Figure 7: Comparison of $\psi$ for Liverpool in the 2014-2015 season under 2 filters: one using a constant $\sigma_\psi$ and the other allowing it to double in the first five matches of the season

This inter-run variance is why it’s important to run filters multiple times when comparing them, as shown below in Figure 8, where 4 models are compared on 10 runs: the first two models with constant $\sigma_\psi$ and the two filters above where $\sigma_\psi$ is doubled at the start of the season but with differing $\sigma_\psi$ values. A noticeable omission is running PMMH on this model, rather than using the parameters estimated on the previous one. The truth is I tried that and the likelihood was so bad that I didn’t want to display it as it invites more questions than provides answers. I’ll stick to using the model that doubles $\sigma_\psi$ in the first 5 games, but using $\sigma_\psi = 0.017$ as the base (“Doubled at start of season- PMMH”).

Show the code


res_doublevar = particles.multiSMC(
    fk=ssm.Bootstrap(
        ssm=mod3,
        data=df[['home_score', 'away_score']].values
    ),
    N=1000,
    nruns=10
)
res_doublevar_auto = particles.multiSMC(
    fk=ssm.Bootstrap(
        ssm=mod4,
        data=df[['home_score', 'away_score']].values
    ),
    N=1000,
    nruns=10
)
res_df = pd.DataFrame({
    'res': 
        [r['output'].logLt for r in res_hardcoded] + 
        [r['output'].logLt for r in res_auto] + 
        [r['output'].logLt for r in res_doublevar] + 
        [r['output'].logLt for r in res_doublevar_auto],
    'group': 
        ['Constant - hardcoded']*10 + 
        ['Constant - PMMH']*10 + 
        ['Doubled at start of season - hardcoded']*10 + 
        ['Doubled at start of season - PMMH']*10
})
plt.clf()
ax = sb.boxplot(res_df, x='group', y='res')
ax.set(xlabel=r'$\sigma_\psi$ implementation', ylabel='Likelihood')
ax.set_xticks(ax.get_xticks(), ax.get_xticklabels(), rotation=45, ha='right')
plt.tight_layout()
plt.show()

Figure 8: Likelihood comparison of the four Poisson filters

Running the filter online

I’ve looked at the posterior distributions of the filtered states and looked at overall model likelihood, but now I’d like to try and emulate the filter as it would be run in real-time and gain some more useful metrics beyond likelihood (as much as I like likelihoods, sometimes you just want a straight forward accuracy).

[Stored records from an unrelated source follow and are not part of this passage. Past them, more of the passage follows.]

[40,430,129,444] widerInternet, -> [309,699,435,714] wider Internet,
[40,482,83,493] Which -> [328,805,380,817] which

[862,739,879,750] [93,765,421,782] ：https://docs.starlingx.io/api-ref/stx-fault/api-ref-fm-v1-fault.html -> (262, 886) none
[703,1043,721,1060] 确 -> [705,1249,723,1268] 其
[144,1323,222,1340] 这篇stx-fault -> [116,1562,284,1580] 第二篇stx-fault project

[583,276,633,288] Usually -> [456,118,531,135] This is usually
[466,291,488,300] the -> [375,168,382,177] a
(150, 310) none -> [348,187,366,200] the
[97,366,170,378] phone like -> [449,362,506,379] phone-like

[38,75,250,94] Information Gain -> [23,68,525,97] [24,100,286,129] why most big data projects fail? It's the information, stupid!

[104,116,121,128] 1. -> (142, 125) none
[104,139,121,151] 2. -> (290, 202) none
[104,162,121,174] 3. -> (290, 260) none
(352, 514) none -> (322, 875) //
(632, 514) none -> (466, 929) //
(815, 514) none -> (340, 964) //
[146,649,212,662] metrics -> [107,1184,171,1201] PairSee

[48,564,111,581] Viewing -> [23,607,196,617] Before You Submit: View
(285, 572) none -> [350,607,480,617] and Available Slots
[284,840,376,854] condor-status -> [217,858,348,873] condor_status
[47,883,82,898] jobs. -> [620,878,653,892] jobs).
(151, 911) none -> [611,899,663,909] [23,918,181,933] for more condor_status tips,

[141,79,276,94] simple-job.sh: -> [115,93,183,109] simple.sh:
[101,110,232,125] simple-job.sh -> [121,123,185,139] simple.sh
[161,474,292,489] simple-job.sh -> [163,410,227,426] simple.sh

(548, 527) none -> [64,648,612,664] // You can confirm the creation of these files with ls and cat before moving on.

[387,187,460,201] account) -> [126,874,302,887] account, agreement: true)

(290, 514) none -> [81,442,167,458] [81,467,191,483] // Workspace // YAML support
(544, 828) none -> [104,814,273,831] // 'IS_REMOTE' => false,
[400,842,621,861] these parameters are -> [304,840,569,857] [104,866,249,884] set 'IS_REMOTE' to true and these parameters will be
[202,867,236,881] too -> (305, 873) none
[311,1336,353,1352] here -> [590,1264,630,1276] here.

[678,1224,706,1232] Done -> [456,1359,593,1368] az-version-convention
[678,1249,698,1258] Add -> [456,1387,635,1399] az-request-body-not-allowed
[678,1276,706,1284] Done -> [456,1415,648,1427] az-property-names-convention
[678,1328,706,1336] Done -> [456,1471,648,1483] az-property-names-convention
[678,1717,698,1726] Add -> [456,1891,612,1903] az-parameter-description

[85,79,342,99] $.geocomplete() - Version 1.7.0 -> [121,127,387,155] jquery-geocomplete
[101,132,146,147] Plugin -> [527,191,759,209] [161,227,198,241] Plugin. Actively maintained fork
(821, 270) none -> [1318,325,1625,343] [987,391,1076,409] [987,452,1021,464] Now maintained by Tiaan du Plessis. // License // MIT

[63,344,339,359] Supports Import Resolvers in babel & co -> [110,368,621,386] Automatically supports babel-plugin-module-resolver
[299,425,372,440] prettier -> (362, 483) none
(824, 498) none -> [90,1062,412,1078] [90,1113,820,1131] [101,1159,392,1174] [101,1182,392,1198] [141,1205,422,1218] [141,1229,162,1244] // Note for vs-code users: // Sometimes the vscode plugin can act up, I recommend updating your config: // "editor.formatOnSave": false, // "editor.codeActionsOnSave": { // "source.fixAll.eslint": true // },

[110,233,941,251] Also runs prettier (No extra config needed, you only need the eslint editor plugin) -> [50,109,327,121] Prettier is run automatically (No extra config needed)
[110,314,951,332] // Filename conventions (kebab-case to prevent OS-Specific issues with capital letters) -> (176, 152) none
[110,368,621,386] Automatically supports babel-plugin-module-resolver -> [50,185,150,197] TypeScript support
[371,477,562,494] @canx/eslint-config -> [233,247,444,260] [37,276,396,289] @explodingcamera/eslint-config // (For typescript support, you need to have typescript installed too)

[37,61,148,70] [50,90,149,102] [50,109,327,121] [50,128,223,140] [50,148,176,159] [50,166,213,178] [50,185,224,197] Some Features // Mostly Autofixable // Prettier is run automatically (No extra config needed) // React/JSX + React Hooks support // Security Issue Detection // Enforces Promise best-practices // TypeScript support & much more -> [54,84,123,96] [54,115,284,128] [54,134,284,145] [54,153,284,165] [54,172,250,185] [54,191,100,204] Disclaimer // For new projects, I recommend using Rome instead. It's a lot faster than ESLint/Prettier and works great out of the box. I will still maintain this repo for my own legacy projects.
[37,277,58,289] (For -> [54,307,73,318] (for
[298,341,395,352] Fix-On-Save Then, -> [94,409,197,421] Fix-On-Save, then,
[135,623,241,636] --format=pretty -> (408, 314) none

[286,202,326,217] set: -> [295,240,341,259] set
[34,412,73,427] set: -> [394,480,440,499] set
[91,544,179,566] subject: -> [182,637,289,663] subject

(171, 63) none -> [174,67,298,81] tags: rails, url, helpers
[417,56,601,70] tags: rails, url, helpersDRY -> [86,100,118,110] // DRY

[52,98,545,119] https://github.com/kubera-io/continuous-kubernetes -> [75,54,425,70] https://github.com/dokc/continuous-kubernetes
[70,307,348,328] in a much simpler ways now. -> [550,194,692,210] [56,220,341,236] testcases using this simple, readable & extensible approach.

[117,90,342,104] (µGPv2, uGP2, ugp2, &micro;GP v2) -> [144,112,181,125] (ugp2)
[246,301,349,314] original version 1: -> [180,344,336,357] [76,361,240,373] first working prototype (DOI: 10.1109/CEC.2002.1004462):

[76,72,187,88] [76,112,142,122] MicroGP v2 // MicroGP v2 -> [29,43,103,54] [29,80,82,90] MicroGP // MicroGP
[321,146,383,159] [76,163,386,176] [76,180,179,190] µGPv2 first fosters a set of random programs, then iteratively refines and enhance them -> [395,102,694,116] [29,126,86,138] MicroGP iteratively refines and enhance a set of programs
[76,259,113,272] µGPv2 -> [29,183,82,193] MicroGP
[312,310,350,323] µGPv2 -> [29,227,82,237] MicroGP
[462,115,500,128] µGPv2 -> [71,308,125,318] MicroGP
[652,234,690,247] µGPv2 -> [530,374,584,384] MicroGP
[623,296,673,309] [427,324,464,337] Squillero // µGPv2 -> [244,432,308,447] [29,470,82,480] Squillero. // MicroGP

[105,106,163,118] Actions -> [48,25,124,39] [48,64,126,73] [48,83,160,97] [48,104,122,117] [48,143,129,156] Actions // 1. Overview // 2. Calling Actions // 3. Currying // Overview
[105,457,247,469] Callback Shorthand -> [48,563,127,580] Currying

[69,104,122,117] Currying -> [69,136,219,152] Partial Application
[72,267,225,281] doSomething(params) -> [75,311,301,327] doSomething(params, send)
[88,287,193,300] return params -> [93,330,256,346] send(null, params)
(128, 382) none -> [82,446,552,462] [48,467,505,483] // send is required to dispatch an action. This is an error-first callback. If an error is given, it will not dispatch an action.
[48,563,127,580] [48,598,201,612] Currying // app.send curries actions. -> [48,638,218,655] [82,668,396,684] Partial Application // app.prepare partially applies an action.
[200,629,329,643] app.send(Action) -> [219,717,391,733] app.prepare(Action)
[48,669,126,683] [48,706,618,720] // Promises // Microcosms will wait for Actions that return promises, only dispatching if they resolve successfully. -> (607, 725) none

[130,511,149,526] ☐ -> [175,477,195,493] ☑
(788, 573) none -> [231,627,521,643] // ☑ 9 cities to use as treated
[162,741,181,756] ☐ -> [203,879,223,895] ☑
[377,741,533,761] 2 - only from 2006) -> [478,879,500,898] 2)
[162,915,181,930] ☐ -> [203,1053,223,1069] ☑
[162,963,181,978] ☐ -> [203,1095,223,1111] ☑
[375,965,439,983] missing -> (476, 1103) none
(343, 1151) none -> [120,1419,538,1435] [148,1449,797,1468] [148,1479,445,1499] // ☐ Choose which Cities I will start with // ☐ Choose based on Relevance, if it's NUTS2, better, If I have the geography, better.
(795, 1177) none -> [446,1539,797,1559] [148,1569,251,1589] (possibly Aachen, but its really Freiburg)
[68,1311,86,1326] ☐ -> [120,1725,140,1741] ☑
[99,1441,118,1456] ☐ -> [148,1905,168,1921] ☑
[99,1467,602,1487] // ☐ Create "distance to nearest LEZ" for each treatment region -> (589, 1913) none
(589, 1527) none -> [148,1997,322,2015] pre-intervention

The main challenge here is in software, as there isn’t a convenience function for doing this in particles itself. Instead, I looked at the source code to identify how we can step through the updates with each new datapoint. It’s relatively straight forward, just a bit awkward. The filter has its data stored in the data attribute as an an array of $t = 1,\ldots,T$ values, since it assumes that the filter is being run at the end of the time-series at $T$, rather than being run recursively at each $t$. The filter keeps track of its current timepoint in attribute t and at each call of the __next__ method, the filter indexes data by t to get the corresponding data point for its update. This works fine when run offline as all the data up to $T$ is available, but when running offline we only have data available up to the current timepoint $t$.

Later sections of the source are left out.